Poor Bette, her low bosom rested on her distended belly for most of the movie, as they usually did.
I couldn't look away...
by Anonymous | reply 30 | June 4, 2022 12:29 PM |
She wears a fabulous Miriam Haskell brooch in this, I always watch for it.
by Anonymous | reply 31 | June 4, 2022 12:46 PM |
I always wanted to see this because I love the spoof of it "Die, Mommie, Die!"
by Anonymous | reply 32 | June 4, 2022 12:56 PM |
[quote]“why have I never bjewrd of this”.
I love my drunken Datalounge friends.
by Anonymous | reply 33 | June 4, 2022 1:03 PM |
Mention of Jean Hagen made me think of the dazzling camp-fest Where Love Has Gone, because I thought she played Joey Heatherton's counselor in it, but that turned out to be Jane Greer.
I love Jean Hagen. I think she's great in The Big Knife.
by Anonymous | reply 34 | June 4, 2022 1:07 PM |
Why is everyone mentioning her "auburn" wig? We only see it in B&W.
by Anonymous | reply 35 | June 4, 2022 2:27 PM |
Regardless of color, that nasty wig is serving up all manner of Mamie Eisenhower realness.
by Anonymous | reply 36 | June 4, 2022 3:03 PM |
Poor Bette , she should have worn the falsies, these things are hard as a rock, if you accidentally fall on it, it could chip a tooth or two, but they are perky!
by Anonymous | reply 37 | June 4, 2022 4:08 PM |
Bette had played twins before, in "A Stolen Life" (1946), with a similar story about a woman assuming her dead twin's identity, only to discover that the twin's life wasn't what she had thought it was.
by Anonymous | reply 38 | June 4, 2022 4:23 PM |
Wasn’t Bette supposed to kill herself when she hit middle age, like all the male 1940s stars did when they were no longer young and desirable in the 1960s? William Holden, Ray Milland, Robert Cummings, John Wayne, John Carradine, little Jackie Coogan (and Jackie Cooper). None of them continued to work when they were old
by Anonymous | reply 39 | June 4, 2022 4:31 PM |
This movie should have filmed in color but Bette always thought that she looked better in black and white.
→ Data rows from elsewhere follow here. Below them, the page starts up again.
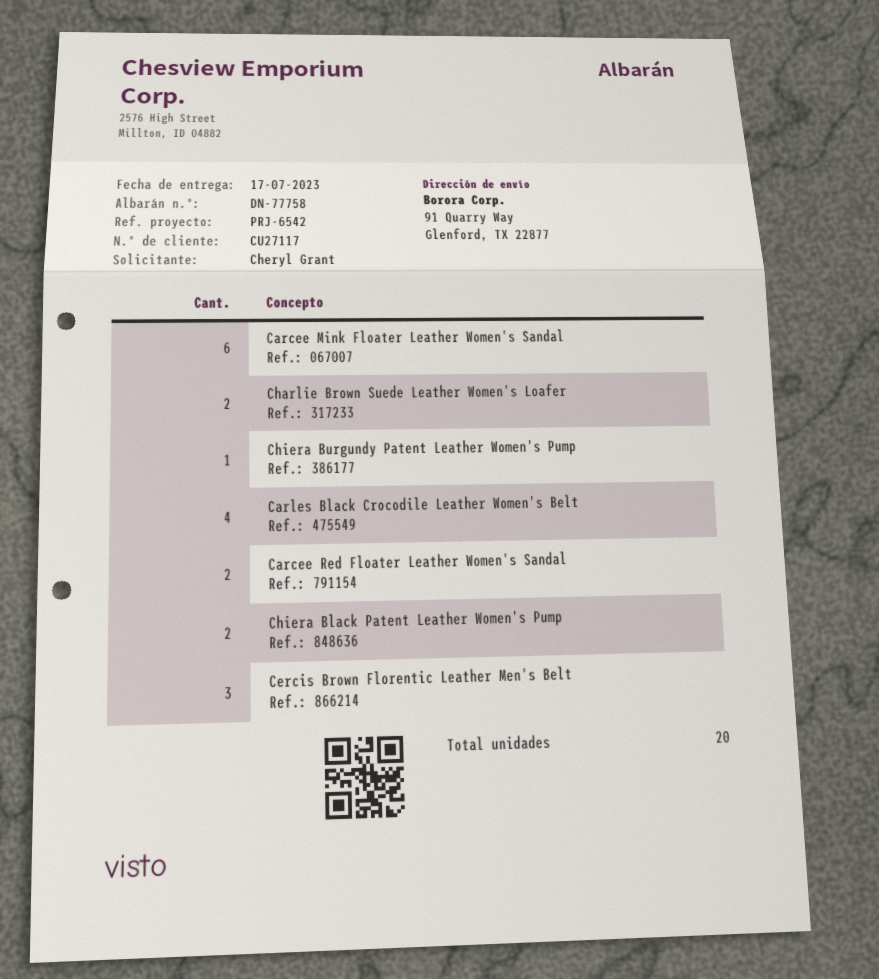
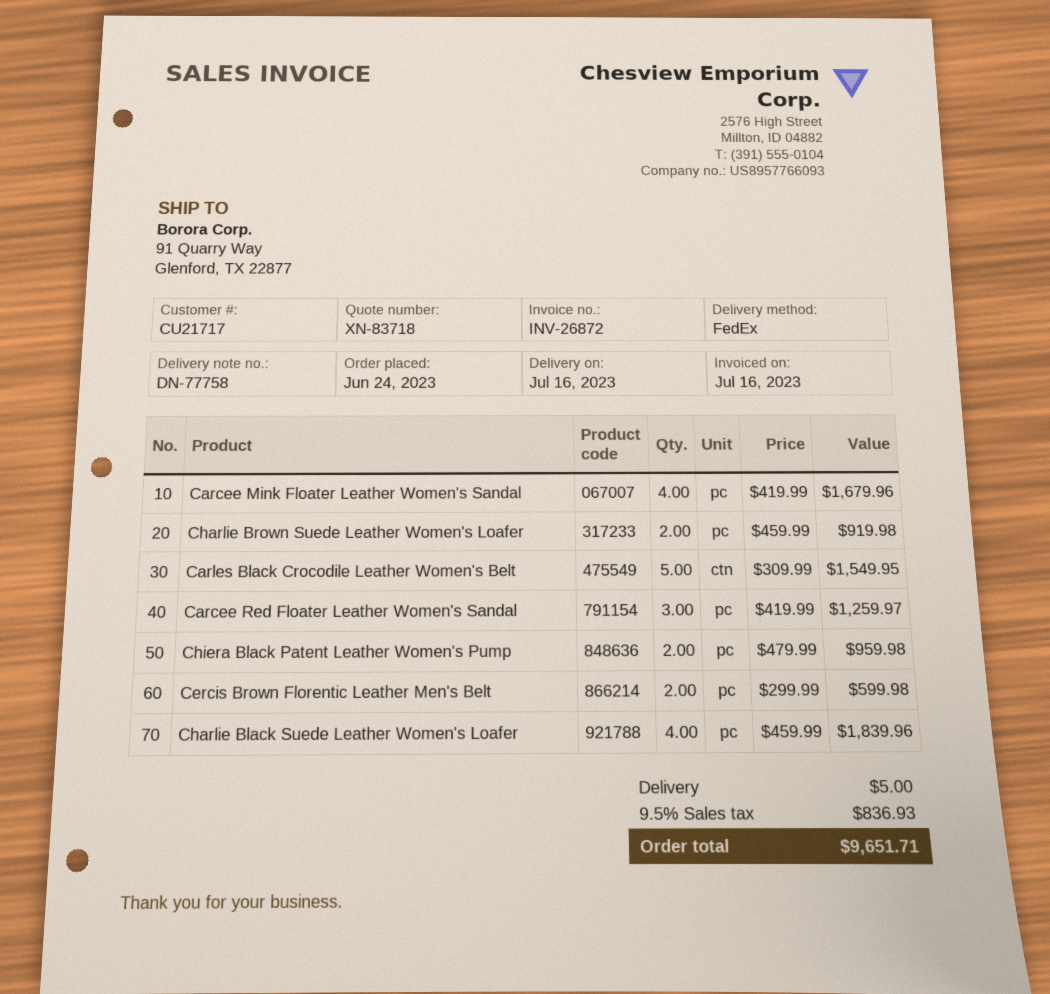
delivery date: 2023-07-17 -> 2023-07-16
customer number: CU27117 -> CU21717
Carcee Mink Floater Leather Women's Sandal: 6 -> 4
Chiera Burgundy Patent Leather Women's Pump: 1 -> none
Carles Black Crocodile Leather Women's Belt: 4 -> 5
Carcee Red Floater Leather Women's Sandal: 2 -> 3
Cercis Brown Florentic Leather Men's Belt: 3 -> 2
Charlie Black Suede Leather Women's Loafer: none -> 4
Too many of her movies were filmed in black and white but she had no choice but to go the color route once the 1970's rolled around.
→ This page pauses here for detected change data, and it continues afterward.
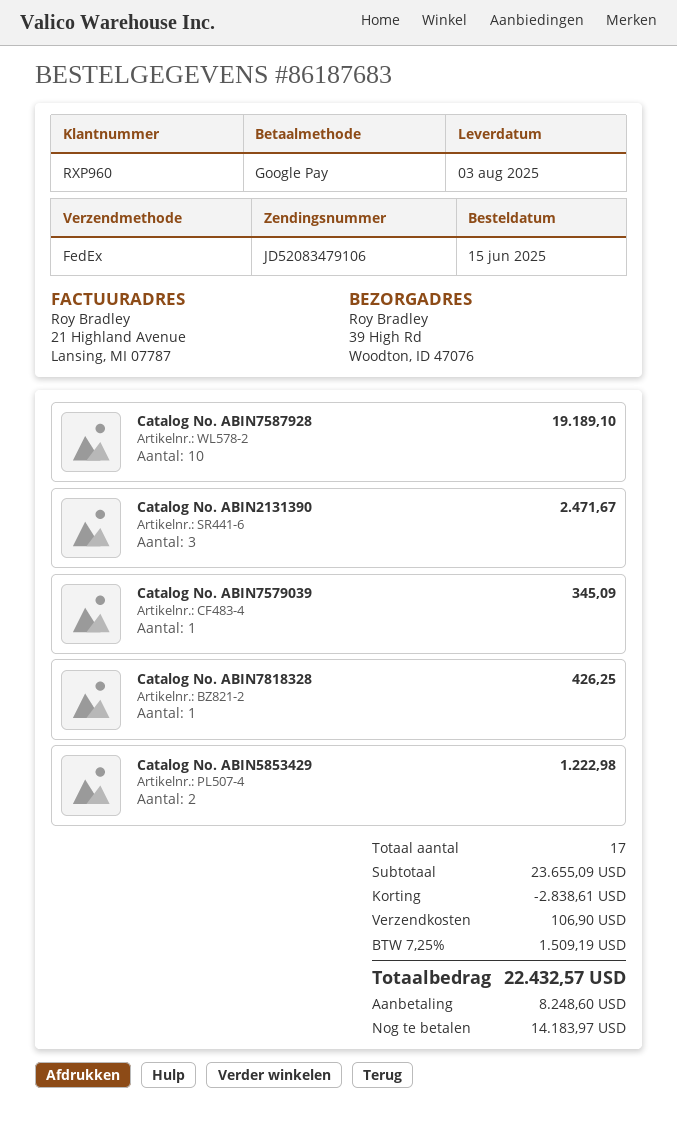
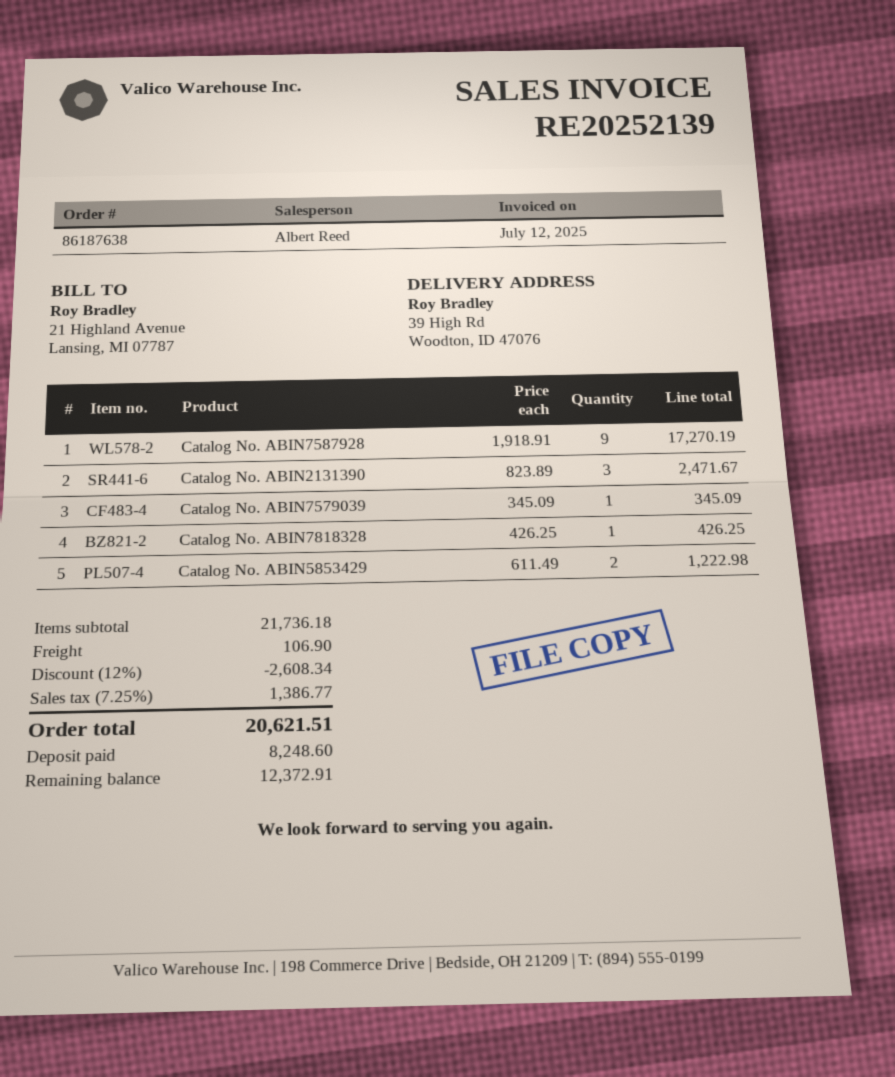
order number: 86187683 -> 86187638
Catalog No. ABIN7587928: 10 for 19189.10 -> 9 for 17270.19
subtotal: 23655.09 -> 21736.18
discount: 2838.61 -> 2608.34
tax: 7.25% = 1509.19 -> 7.25% = 1386.77
total: 22432.57 -> 20621.51
balance: 14183.97 -> 12372.91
by Anonymous | reply 40 | June 4, 2022 4:32 PM |
Bette gave Peter Lawford a job in Dead Ringer because by this time his looks had begun to fade as well as his acting career.
by Anonymous | reply 41 | June 4, 2022 4:36 PM |
Holden and Wayne still made movies. Cummings did tv. Cooper directed tv and became an executive, as well as having occasional tv and film appearances.
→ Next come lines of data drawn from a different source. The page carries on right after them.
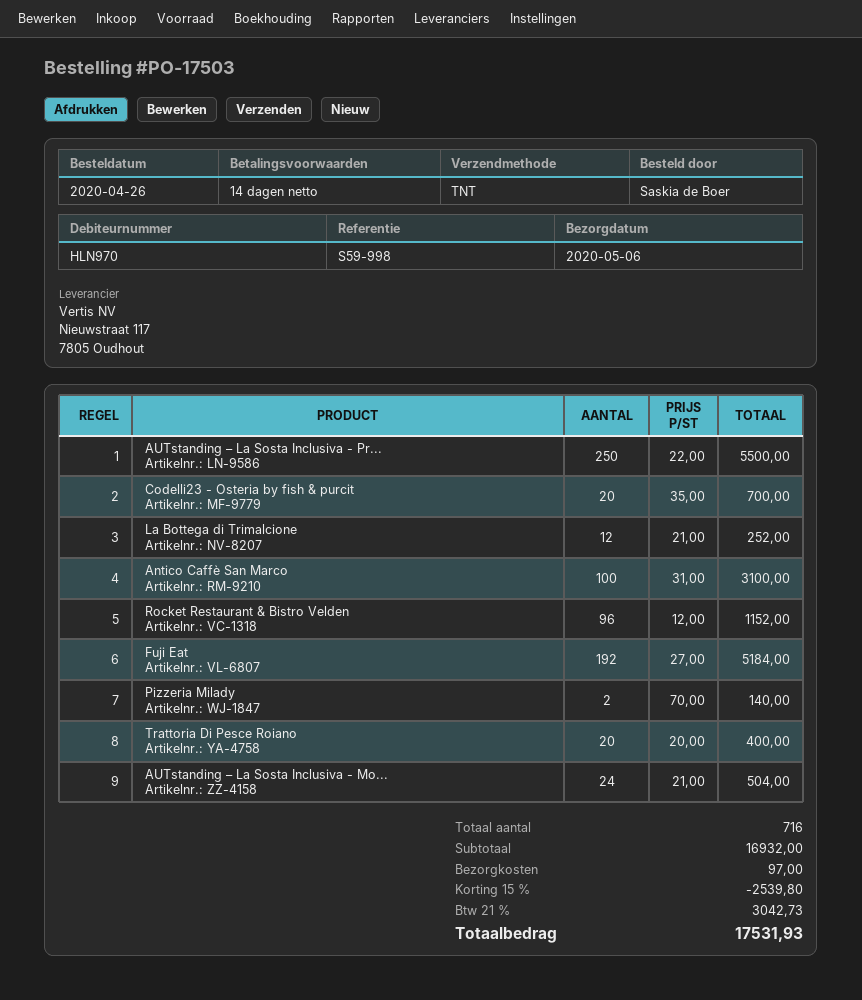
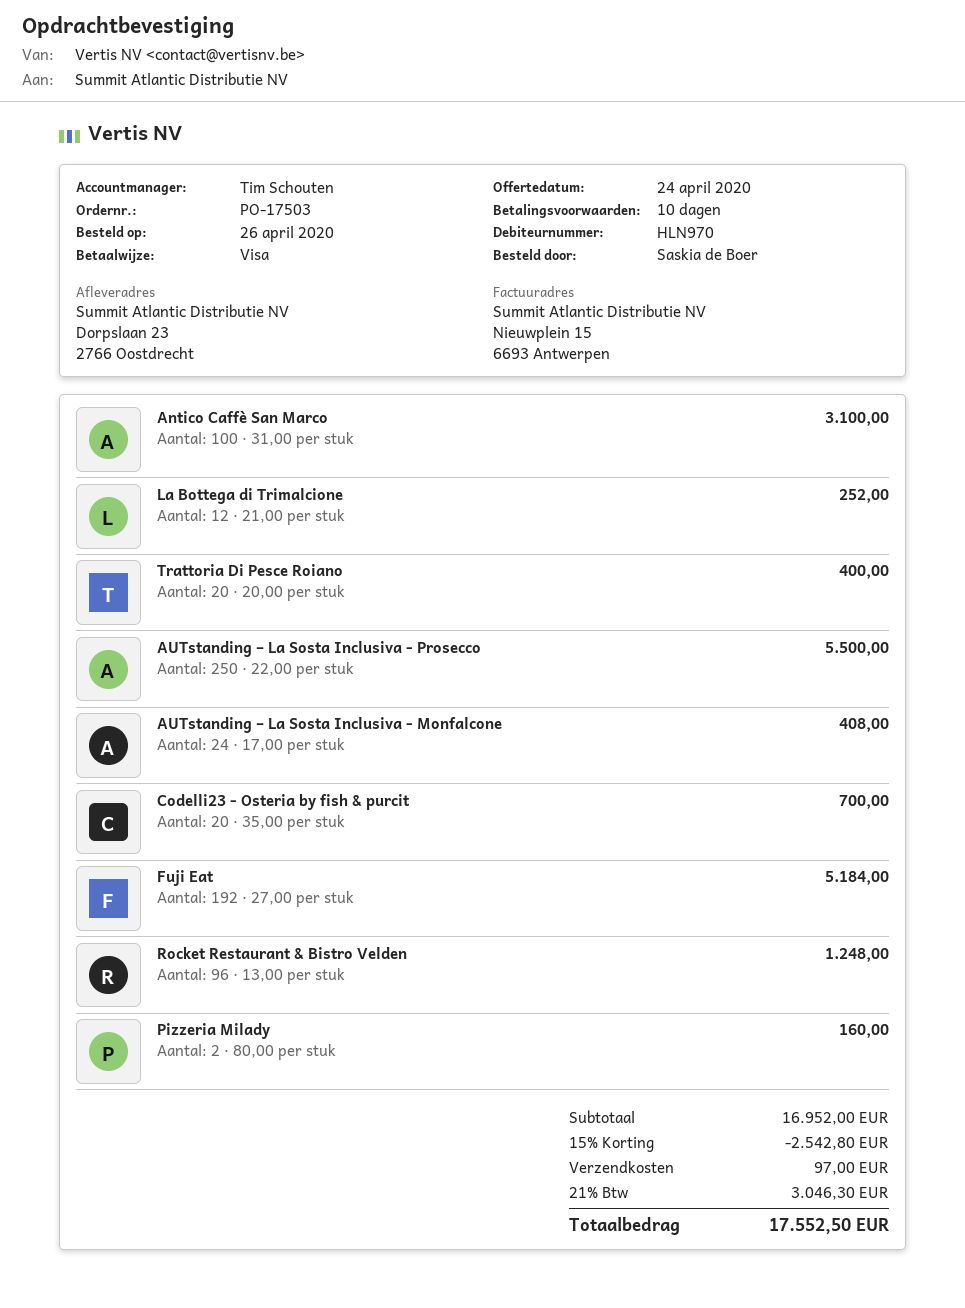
payment terms: 14 days -> 10 days
Rocket Restaurant & Bistro Velden: 96 x 12.00 = 1152.00 -> 96 x 13.00 = 1248.00
Pizzeria Milady: 2 x 70.00 = 140.00 -> 2 x 80.00 = 160.00
AUTstanding – La Sosta Inclusiva - Mo...: 24 x 21.00 = 504.00 -> 24 x 17.00 = 408.00
subtotal: 16932.00 -> 16952.00
discount: 15% = 2539.80 -> 15% = 2542.80
tax: 21% = 3042.73 -> 21% = 3046.30
total: 17531.93 -> 17552.50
by Anonymous | reply 42 | June 4, 2022 4:43 PM |
[quote]Bette had played twins before, in "A Stolen Life" (1946), with a similar story about a woman assuming her dead twin's identity, only to discover that the twin's life wasn't what she had thought it was.
It was parodied in the [italic]Carol Burnett Show[/italic] skit "A Swiped Life."
by Anonymous | reply 43 | June 4, 2022 4:53 PM |
"Dead Ringer" is a remake of "La Otra" ("The Other One," 1946), starring Dolores Del Rio. Warner Bros owned the script and had planned an English language version, but the plot was too similar to their other production "A Stolen Life" (1946), so it sat unproduced until 1964.
It was remade once again in 1986, as a television MOW, "Killer in the Mirror," starring the incomparable Ann Jillian.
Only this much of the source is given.